Compiling for size

We’re desperate to reduce the size of our executable. We’re currently using -Os when compiling for size. We tried -Oz, which produced a significantly smaller executable (~15% smaller), but the perf loss was unacceptable. I was hoping I might find a happy medium between the two and was looking for information on what the difference was between the two, if it might be possible to use -Os along with some additional flags used with -Oz but am not finding a lot of good documentation on -Oz. Any help would be appreciated.

Hopefully someone will correct me if I’m wrong, but I think the only difference between -Os and -Oz is that -Os also implies -O2, and it will conduct that level of performance optimization in areas deemed more important for performance than for size. -Oz applies size optimizations everywhere.

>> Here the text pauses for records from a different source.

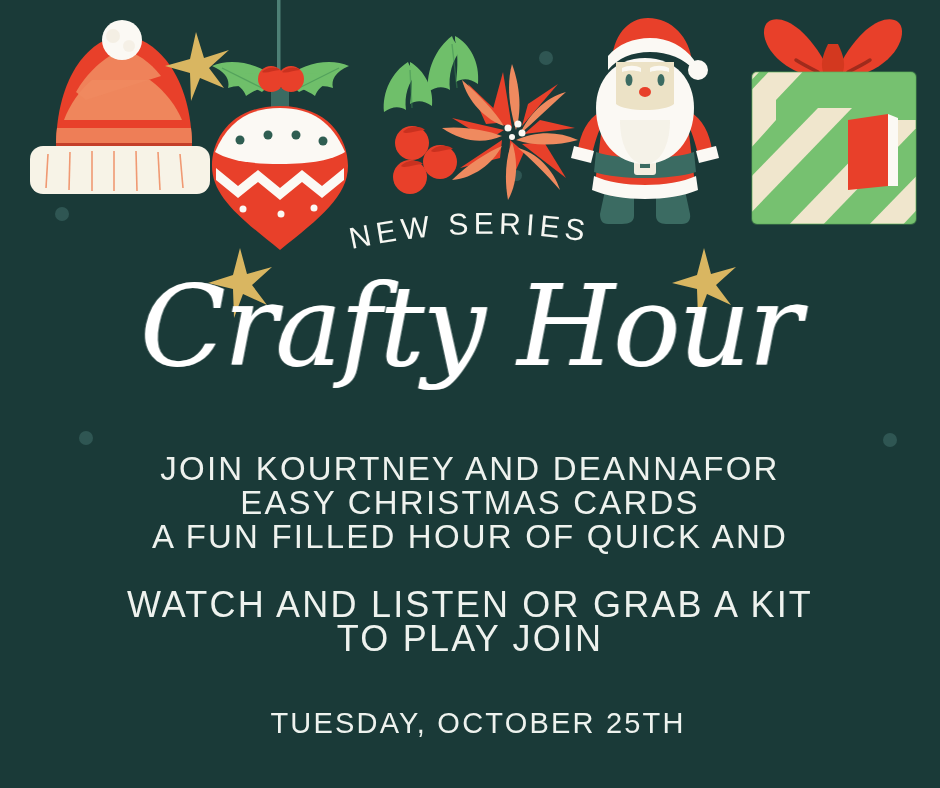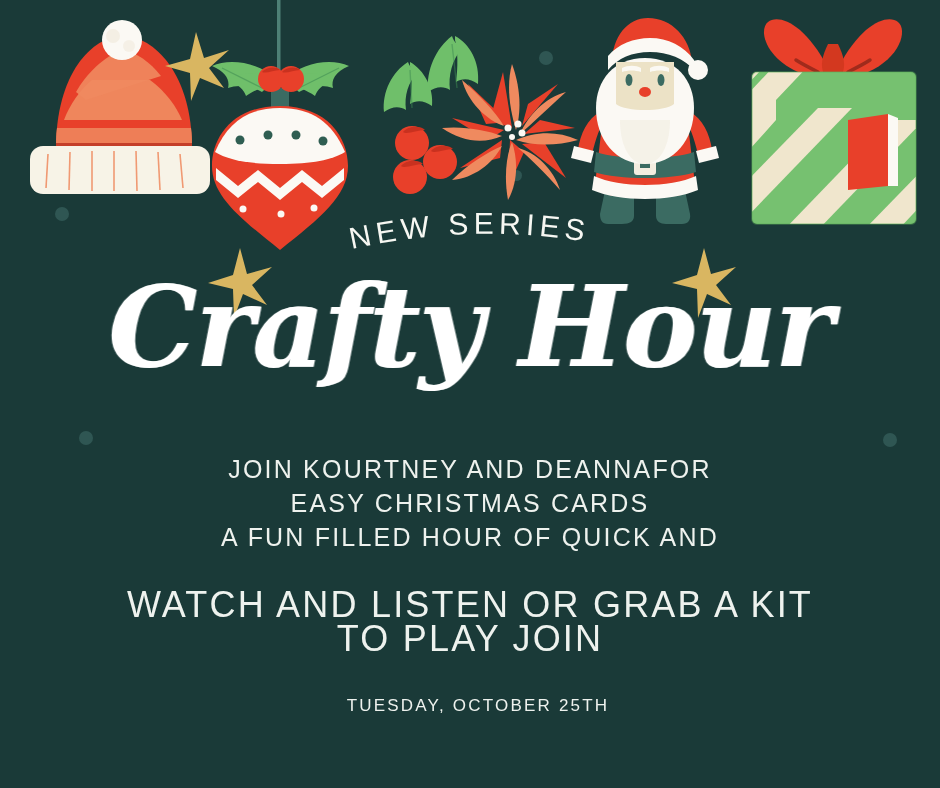--- a/index.html
+++ b/index.html
@@ -71,7 +71,7 @@
     color: #ffffff;
     font-family: "DejaVu Serif", serif;
     font-style: italic;
-    font-weight: 700;
+    font-weight: 400;
     font-size: 112px;
     line-height: 1.05;
     letter-spacing: -2px;

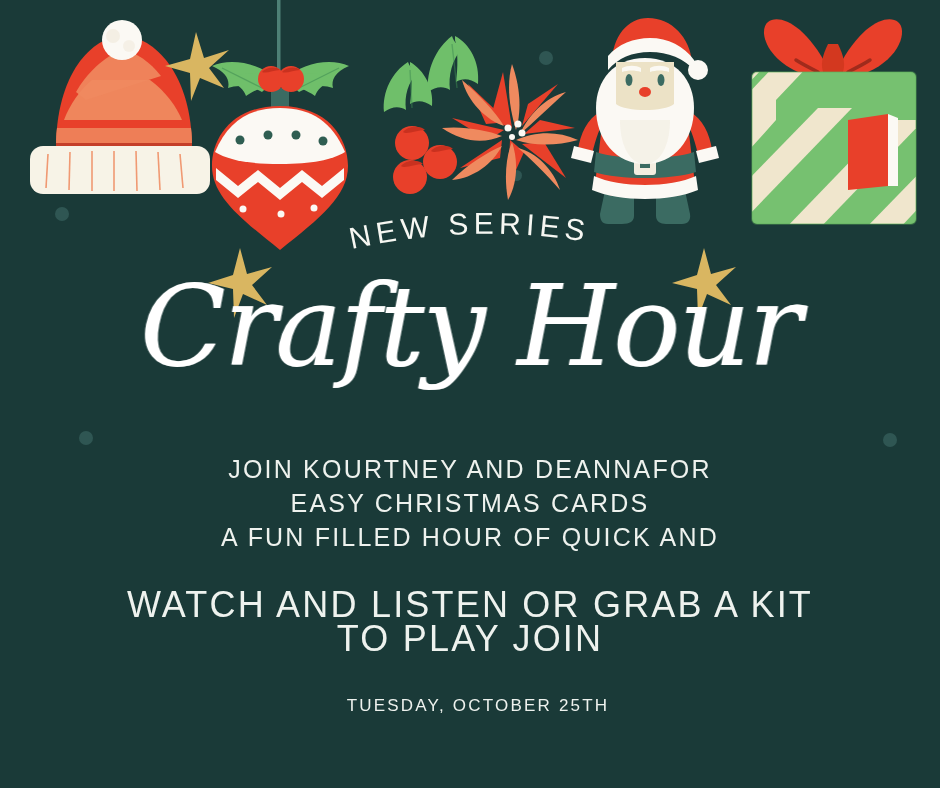--- a/index.html
+++ b/index.html
@@ -89,7 +89,7 @@
     font-weight: 400;
     letter-spacing: 2.2px;
   }
-  .block-a { top: 452px; font-size: 25px; line-height: 34px; }
+  .block-a { top: 452px; font-size: 33px; line-height: 34px; }
   .block-b { top: 588px; font-size: 36px; line-height: 34px; }
   .block-c { top: 690px; font-size: 17px; line-height: 32px; padding-left: 16px; }
   .body-block .ln { display: block; }

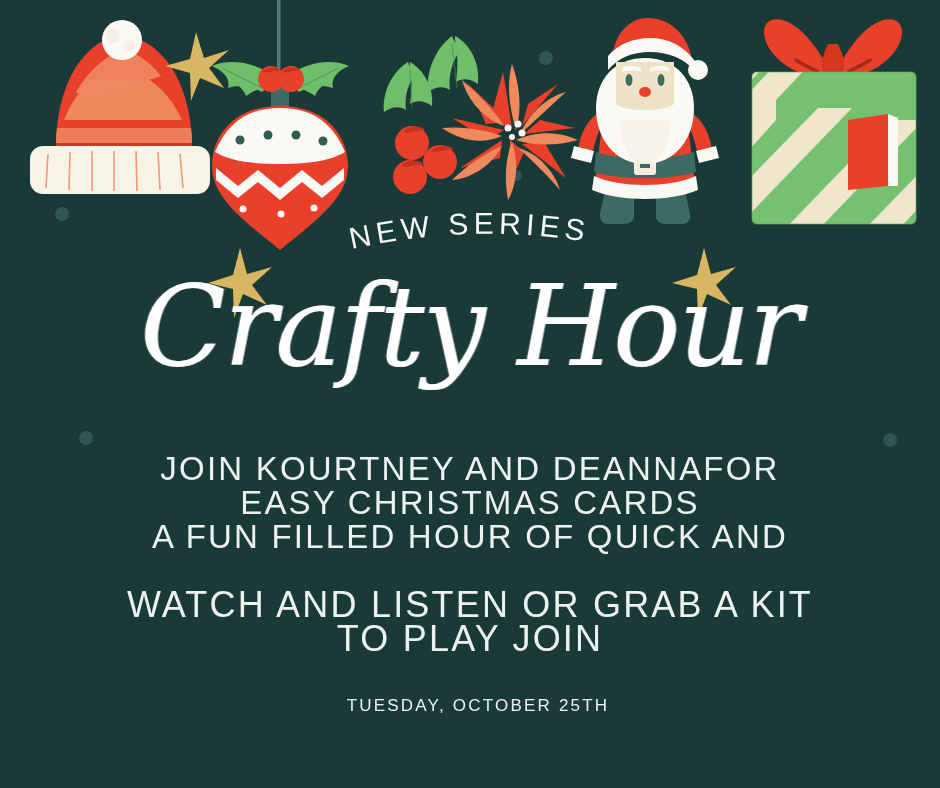--- a/index.html
+++ b/index.html
@@ -91,7 +91,7 @@
   }
   .block-a { top: 452px; font-size: 33px; line-height: 34px; }
   .block-b { top: 588px; font-size: 36px; line-height: 34px; }
-  .block-c { top: 690px; font-size: 17px; line-height: 32px; padding-left: 16px; }
+  .block-c { top: 707px; font-size: 29px; line-height: 32px; padding-left: 16px; }
   .body-block .ln { display: block; }
 </style>
 </head>

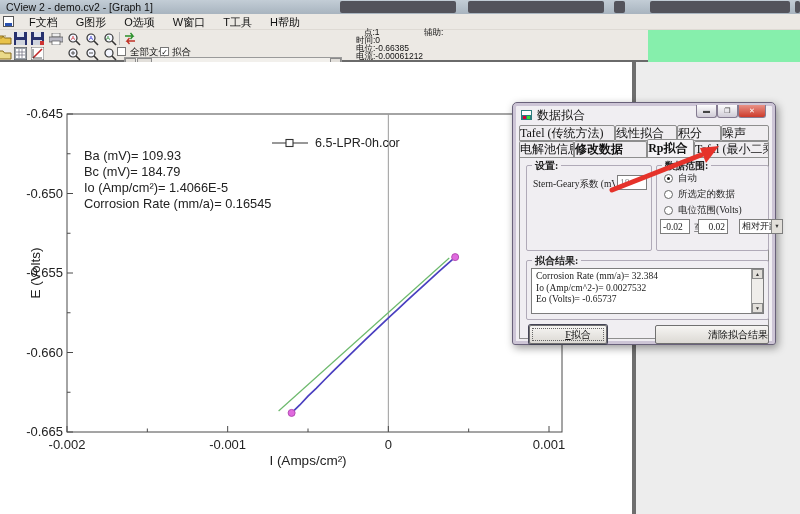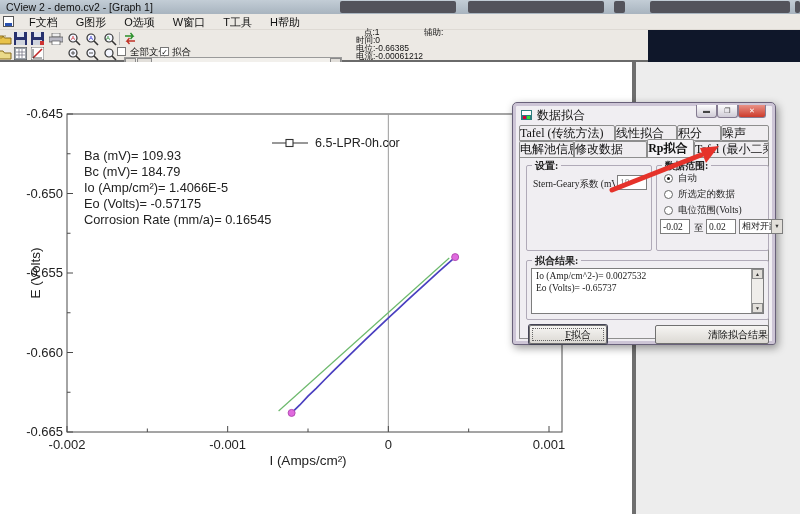--- a/index.html
+++ b/index.html
@@ -4,7 +4,7 @@
 <style>
   * { margin:0; padding:0; box-sizing:border-box; }
   body { font-family:"Liberation Sans","DejaVu Sans",sans-serif; }
-  #root { position:relative; width:800px; height:514px; overflow:hidden; background:#0f172a; }
+  #root { position:relative; width:800px; height:514px; overflow:hidden; background:#86efac; }
 
   
   .titlebar { position:absolute; left:0; top:0; width:800px; height:14px;

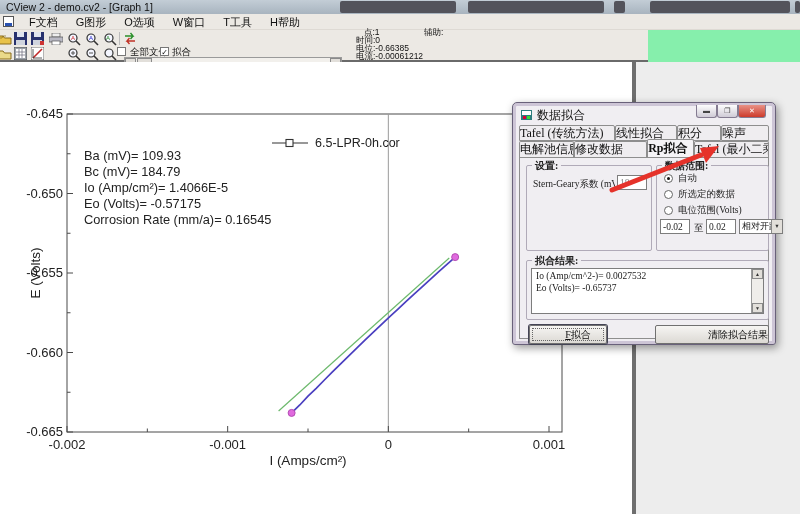--- a/index.html
+++ b/index.html
@@ -339,7 +339,7 @@
     </div>
     <div class="tabs row2" id="tabs-row2">
       <span class="tab" style="width:60px;">电解池信息</span>
-      <span class="tab" style="width:80px;">修改数据</span>
+      <span class="tab" style="width:80px;font-weight:bold;">修改数据</span>
       <span class="tab active" style="width:51px;">Rp拟合</span>
       <span class="tab" style="width:82px;">Tafel (最小二乘)</span>
     </div>

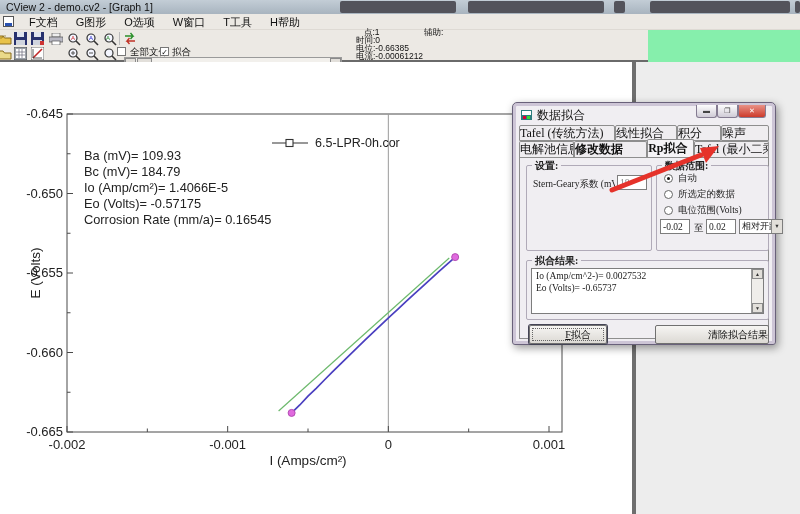--- a/index.html
+++ b/index.html
@@ -308,7 +308,6 @@
       <div>Ba (mV)= 109.93</div>
       <div>Bc (mV)= 184.79</div>
       <div>Io (Amp/cm²)= 1.4066E-5</div>
-      <div>Eo (Volts)= -0.57175</div>
       <div>Corrosion Rate (mm/a)= 0.16545</div>
     </div>
   </div>

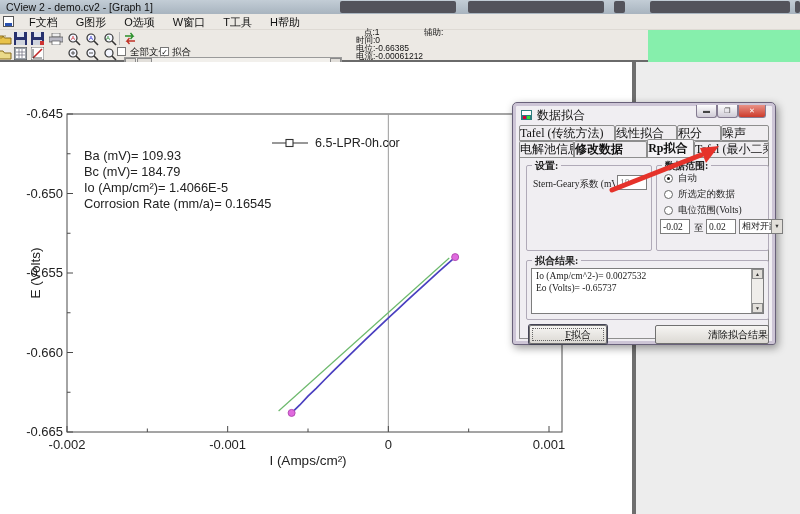--- a/index.html
+++ b/index.html
@@ -367,7 +367,7 @@
       </div>
       <input class="txtinput dark" style="left: 3px; top: 53px; width: 30px; height: 15px;" value="-0.02">
       <span class="small-label" style="left:37px;top:56px;">至</span>
-      <input class="txtinput dark" style="left: 49px; top: 53px; width: 30px; height: 15px;" value="0.02">
+      <input class="txtinput dark" style="left: 41px; top: 53px; width: 30px; height: 15px; text-align: right;" value="0.02">
       <div class="mini-combo" style="left:82px;top:53px;width:44px;padding-right:11px;">
         <span>相对开路</span>
         <span class="drop">▼</span>

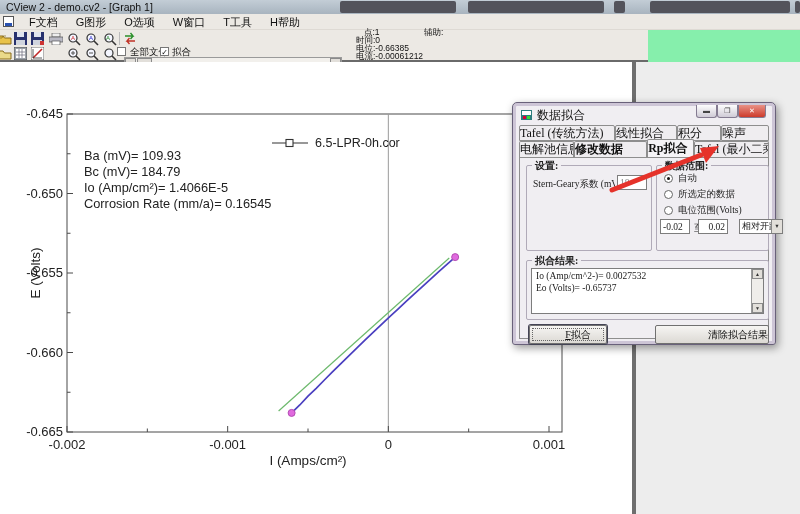--- a/index.html
+++ b/index.html
@@ -377,6 +377,7 @@
     <div class="groupbox" style="left:13px;top:157px;width:243px;height:60px;">
       <span class="gb-label">拟合结果:</span>
       <div class="results-box">
+        <div>Corrosion Rate (mm/a)= 32.384</div>
         <div>Io (Amp/cm^2-)= 0.0027532</div>
         <div>Eo (Volts)= -0.65737</div>
         <div class="rscroll">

You can run Clang with the -mllvm -debug-pass=Structure or -mllvm -debug-pass=Arguments to see which optimization passes are being run for each -O(whatever) value. You can also take a look in BackendUtil.cpp to see how performance and size levels map to which passes.

Thanks for the info. That helps tremendously.

-Oz pipeline has some known issues that could be contributing to this such as Trivial memset optimization not applied to loops under -Oz (LoopIdiomRecognize) · Issue #50308 · llvm/llvm-project · GitHub

The undocumented and unspoken rule-of-thumb is:

  • -Oz: size at all costs, no perf guarantees
  • -Os: prioritize size, but don’t absolutely steamroll my perf

Could you split out perf-sensitive stuff into its own file and then compile that with -Os maybe? Then the rest with -Oz? Not the greatest solution, but it’s an option.

You could also try using hot-cold splitting. IIRC that will mark functions which aren’t often run (“cold”) as -Oz automatically. The functions which are run often (“hot”) will not be marked as -Oz. However, this will only help if your most perf-sensitive functions are not cold.

We’re looking into that but it’s a difficult change to our pipeline.

The theory makes sense to me but I’m unsure on how to implement this. How would I go about this?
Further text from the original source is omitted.